Die Chancen dafür stehen gut. Laut Leo, einem neuen Wahl-Prognose-Tool des Projekts Upshot aus dem Hause der New York Times, haben die Republikaner eine 70:30 Prozent Chance, den Senat zu übernehmen und damit beide Kongresskammer zu kontrollieren.
Als besondere Herausforderung für die Demokraten gilt es, ihr demografisches Klientel zu mobilisieren: Jungwähler, Minderheiten und unverheiratete Frauen begeistern sich historisch erwiesen wenig für die Halbzeitwahlen, schreibt The Hill.

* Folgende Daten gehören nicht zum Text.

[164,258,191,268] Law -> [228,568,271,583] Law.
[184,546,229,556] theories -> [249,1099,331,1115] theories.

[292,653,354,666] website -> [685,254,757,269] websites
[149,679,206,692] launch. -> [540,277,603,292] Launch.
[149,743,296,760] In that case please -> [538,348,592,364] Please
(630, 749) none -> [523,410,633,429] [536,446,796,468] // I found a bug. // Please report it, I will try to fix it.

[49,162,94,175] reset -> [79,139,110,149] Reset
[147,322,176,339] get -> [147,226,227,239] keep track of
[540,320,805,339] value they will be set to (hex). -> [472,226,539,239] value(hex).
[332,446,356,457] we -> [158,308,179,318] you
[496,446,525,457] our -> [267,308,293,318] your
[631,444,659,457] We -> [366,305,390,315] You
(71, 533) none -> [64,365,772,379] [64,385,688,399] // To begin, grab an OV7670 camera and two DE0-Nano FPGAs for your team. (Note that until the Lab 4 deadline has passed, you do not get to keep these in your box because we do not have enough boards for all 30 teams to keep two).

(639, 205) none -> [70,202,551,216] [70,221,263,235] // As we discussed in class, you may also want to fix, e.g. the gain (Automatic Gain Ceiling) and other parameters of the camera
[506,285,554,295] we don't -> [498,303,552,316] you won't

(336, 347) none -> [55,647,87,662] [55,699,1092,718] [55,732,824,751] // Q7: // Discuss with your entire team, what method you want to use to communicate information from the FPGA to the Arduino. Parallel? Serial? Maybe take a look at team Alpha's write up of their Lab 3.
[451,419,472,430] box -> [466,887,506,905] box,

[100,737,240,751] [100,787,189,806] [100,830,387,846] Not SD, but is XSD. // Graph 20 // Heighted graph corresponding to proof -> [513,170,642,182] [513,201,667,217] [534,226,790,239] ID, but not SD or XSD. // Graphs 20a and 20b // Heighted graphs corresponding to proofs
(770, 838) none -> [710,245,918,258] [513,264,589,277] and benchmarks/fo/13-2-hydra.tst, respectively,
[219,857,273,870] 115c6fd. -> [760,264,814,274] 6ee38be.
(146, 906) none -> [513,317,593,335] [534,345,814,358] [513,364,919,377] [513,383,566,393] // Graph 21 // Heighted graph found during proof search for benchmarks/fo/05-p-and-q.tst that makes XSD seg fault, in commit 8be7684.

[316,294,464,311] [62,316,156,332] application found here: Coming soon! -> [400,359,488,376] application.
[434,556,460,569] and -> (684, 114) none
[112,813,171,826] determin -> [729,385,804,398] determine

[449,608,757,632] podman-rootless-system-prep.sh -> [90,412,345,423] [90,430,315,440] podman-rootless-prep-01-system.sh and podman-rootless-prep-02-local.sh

Gerade einmal 33 Prozent würden demnach über das demokratische Ereignis nachdenken ("giving 'some' though"), so eine Gallup-Umfrage - verglichen mit 46 Prozent vor vier Jahren und 42 Prozent 2006. Die Republikaner haben dazu noch einen weiteren Vorteil: Aufgespaltet in Parteien hält die GOP bei den erwähnten 33 Prozent einen Vorsprung von 12 Prozent.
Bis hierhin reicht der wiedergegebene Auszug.